Lucy Must Be Traded, Charlie Brown is the 42nd prime-time animated television special based upon the popular comic strip Peanuts, by Charles M. Schulz. It originally aired on the ABC network on August 29, 2003.

It was released on VHS and DVD on March 2, 2004, and again on May 1, 2012, as part of a single disc called Happiness is...Peanuts: Team Snoopy.

Plot
It's the beginning of baseball season, and Charlie Brown is looking forward to the new season with a mixture of joy and apprehension.  The apprehension is mainly due to Lucy, who is constantly bothering him with idiotic questions, sarcastic remarks and non-sequiturs, to the point where Charlie Brown literally becomes physically ill on the pitcher's mound.

After his team loses their first game to Peppermint Patty's team, Charlie Brown then thinks of a great idea of trading one of his team players to Peppermint Patty.
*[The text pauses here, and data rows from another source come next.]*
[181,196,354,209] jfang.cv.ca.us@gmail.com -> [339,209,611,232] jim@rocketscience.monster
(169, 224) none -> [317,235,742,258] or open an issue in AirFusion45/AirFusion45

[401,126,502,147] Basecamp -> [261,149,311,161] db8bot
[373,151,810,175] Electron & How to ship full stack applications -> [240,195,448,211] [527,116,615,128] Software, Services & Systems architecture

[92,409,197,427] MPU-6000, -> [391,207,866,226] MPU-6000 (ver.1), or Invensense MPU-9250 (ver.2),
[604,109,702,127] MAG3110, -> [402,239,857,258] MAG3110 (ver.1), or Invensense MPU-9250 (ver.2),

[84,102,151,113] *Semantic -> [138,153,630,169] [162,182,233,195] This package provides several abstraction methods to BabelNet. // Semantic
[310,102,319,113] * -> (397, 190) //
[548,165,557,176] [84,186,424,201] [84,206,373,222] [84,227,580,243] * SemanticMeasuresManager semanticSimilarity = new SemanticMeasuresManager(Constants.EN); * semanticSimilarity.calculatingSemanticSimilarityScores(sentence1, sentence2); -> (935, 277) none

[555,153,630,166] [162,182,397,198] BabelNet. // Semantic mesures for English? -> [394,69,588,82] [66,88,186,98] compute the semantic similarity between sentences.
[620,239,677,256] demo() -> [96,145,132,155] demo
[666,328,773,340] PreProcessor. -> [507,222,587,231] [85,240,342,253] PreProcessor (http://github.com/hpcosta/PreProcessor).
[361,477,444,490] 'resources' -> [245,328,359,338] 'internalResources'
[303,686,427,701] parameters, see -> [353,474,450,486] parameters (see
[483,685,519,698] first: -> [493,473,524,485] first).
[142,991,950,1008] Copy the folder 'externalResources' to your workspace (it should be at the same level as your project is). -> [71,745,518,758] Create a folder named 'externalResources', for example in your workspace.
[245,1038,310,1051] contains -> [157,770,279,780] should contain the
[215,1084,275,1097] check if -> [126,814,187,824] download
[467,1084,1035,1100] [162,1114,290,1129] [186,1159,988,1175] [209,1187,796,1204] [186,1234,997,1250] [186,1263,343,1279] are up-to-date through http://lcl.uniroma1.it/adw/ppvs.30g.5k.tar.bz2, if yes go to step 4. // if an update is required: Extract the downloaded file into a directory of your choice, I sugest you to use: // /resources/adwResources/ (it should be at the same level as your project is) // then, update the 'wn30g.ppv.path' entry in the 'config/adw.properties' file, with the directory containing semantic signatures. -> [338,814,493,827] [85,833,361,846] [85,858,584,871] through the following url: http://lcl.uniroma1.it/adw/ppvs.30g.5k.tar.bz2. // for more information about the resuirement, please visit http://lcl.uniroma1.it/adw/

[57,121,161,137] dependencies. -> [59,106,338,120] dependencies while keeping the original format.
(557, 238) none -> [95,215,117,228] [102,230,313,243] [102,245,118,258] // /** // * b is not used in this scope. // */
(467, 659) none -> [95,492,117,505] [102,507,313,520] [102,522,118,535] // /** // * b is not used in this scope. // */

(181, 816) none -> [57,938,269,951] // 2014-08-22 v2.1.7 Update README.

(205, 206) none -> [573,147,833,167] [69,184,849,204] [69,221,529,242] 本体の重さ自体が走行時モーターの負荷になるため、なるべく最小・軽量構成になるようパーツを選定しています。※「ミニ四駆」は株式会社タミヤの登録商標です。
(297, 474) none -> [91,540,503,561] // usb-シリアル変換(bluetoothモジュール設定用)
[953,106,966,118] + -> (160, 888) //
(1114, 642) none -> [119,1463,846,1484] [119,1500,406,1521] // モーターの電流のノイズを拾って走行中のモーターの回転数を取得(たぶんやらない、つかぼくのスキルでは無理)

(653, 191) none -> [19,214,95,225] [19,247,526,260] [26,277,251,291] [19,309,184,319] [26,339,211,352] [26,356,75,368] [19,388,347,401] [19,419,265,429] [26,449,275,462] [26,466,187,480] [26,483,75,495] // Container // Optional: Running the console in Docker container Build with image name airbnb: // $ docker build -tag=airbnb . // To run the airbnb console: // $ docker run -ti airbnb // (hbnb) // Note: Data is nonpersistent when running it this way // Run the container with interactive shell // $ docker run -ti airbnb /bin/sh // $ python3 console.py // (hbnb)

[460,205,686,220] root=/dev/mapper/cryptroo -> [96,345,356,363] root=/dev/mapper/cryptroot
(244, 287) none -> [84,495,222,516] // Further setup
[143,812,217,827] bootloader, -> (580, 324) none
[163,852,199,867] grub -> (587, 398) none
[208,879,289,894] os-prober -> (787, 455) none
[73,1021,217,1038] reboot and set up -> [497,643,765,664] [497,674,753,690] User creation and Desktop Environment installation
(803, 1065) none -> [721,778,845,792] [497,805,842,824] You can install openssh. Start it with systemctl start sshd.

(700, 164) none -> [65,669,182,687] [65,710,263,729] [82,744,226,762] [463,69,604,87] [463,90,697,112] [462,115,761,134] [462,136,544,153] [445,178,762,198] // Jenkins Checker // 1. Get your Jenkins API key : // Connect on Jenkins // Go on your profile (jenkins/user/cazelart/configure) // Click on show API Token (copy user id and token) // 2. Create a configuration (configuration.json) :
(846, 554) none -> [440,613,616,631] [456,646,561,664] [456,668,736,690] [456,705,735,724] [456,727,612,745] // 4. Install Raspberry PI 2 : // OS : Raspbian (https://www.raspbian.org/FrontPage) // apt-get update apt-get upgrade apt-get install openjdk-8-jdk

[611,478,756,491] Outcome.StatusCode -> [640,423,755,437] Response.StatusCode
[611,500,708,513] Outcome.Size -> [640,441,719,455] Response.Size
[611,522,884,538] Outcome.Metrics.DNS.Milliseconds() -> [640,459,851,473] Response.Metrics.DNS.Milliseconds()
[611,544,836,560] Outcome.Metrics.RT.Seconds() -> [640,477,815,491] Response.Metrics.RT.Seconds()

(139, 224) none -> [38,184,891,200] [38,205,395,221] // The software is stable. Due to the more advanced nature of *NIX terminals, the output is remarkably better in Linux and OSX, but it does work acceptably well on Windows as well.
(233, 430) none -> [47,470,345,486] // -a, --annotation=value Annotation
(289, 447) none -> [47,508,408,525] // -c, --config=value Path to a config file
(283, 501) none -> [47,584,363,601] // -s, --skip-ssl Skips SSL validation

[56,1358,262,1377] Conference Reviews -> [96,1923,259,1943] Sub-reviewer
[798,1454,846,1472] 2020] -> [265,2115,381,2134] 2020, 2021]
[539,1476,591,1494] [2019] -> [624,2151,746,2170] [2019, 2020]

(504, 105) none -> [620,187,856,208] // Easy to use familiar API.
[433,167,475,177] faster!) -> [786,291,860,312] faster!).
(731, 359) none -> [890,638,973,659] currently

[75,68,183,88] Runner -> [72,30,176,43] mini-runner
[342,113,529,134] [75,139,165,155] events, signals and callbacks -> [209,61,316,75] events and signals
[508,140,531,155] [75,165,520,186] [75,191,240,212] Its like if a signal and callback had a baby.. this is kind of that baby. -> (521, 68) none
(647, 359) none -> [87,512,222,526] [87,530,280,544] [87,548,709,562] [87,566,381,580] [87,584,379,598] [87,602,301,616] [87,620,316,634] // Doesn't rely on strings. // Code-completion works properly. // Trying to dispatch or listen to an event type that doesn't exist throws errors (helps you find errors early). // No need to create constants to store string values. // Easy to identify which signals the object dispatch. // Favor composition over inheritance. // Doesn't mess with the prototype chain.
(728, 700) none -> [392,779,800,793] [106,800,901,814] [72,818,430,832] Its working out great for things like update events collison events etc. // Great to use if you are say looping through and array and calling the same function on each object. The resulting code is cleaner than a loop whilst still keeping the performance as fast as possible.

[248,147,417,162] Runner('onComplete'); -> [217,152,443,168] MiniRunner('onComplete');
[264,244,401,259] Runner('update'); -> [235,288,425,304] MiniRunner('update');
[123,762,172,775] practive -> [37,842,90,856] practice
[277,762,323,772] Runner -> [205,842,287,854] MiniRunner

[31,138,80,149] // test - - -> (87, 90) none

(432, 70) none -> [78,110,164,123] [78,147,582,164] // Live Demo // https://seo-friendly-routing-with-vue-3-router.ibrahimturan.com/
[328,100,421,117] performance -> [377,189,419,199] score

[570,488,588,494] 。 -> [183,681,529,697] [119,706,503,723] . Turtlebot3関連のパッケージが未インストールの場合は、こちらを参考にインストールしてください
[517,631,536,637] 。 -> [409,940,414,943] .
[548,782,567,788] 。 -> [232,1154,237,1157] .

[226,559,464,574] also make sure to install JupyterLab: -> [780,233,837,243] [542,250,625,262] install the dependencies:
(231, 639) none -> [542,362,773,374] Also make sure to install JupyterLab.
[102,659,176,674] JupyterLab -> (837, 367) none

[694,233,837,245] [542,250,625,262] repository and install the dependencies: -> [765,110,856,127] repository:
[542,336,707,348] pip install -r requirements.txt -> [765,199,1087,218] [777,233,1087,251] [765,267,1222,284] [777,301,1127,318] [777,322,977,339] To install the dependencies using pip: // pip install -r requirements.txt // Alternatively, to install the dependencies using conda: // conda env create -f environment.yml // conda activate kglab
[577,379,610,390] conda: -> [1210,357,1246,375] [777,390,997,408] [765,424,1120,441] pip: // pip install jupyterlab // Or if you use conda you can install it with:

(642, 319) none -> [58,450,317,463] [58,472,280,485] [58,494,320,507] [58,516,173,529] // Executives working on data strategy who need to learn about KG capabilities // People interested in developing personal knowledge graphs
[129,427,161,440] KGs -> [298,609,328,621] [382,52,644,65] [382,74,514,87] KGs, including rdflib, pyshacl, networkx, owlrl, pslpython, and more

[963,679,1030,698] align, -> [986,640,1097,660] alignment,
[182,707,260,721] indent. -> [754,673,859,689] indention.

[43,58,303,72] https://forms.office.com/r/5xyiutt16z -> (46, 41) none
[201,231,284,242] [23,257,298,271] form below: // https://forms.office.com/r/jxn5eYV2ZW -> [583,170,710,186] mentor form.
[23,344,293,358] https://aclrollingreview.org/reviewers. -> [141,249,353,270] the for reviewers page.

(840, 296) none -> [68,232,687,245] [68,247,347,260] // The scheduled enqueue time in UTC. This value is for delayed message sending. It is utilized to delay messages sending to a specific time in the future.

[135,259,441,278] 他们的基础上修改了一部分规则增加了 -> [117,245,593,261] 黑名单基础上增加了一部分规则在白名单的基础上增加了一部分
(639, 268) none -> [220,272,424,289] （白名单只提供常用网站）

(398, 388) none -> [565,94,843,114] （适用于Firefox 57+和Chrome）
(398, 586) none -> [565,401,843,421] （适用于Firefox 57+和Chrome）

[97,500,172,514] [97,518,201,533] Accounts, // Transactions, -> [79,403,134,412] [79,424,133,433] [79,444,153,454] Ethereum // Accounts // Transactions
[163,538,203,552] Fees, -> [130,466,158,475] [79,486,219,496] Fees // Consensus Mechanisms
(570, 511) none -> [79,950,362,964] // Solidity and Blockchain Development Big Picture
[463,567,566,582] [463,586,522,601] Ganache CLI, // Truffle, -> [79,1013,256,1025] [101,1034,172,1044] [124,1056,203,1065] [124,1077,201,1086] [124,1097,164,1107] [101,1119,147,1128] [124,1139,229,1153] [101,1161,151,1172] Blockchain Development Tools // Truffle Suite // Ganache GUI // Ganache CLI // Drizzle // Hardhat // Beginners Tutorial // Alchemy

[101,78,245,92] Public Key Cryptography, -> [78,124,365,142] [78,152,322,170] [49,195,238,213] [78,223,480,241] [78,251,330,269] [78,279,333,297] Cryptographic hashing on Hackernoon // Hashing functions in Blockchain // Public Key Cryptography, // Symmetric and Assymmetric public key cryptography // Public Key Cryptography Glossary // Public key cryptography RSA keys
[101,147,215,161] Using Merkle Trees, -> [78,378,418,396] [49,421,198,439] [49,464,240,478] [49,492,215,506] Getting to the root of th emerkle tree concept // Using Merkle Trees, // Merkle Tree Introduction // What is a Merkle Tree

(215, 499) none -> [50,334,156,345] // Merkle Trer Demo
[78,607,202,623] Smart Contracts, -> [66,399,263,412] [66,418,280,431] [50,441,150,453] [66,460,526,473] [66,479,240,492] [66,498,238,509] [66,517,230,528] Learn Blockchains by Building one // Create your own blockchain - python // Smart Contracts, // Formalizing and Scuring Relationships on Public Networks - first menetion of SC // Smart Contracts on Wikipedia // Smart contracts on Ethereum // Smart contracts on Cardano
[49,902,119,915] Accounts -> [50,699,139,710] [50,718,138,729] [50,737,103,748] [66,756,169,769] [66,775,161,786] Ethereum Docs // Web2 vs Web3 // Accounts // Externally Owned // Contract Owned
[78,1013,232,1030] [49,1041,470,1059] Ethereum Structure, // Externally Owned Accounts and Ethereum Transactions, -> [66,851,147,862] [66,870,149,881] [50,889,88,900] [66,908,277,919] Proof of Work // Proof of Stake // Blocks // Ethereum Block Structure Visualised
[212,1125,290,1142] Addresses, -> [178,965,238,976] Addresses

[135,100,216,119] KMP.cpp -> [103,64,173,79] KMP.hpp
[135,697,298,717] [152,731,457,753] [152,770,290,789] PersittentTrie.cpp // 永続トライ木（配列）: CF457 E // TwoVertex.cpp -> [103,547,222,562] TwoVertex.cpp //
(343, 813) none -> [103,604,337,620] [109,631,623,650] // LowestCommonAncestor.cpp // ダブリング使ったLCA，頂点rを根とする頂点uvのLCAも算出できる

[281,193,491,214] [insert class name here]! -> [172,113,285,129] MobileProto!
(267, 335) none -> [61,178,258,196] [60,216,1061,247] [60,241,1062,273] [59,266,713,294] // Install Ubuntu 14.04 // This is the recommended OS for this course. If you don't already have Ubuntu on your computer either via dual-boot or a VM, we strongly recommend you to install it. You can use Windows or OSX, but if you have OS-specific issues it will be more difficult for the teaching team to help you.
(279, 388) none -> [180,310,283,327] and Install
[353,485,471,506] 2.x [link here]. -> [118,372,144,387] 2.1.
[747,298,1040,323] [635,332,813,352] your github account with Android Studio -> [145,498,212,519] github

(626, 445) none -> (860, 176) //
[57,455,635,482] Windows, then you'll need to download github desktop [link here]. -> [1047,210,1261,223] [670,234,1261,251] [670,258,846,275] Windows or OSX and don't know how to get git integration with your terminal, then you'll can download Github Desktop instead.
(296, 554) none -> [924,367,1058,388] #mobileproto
He decides to trade Snoopy for five of Peppermint Patty's players (because Snoopy is the only player Patty would want). However, the team is angry with Charlie Brown for this, and Charlie Brown finally decides to rip up the contract made for the trade, which is just as well, as it turns out the five players whom Patty was to trade would rather give up baseball than play for Charlie Brown. 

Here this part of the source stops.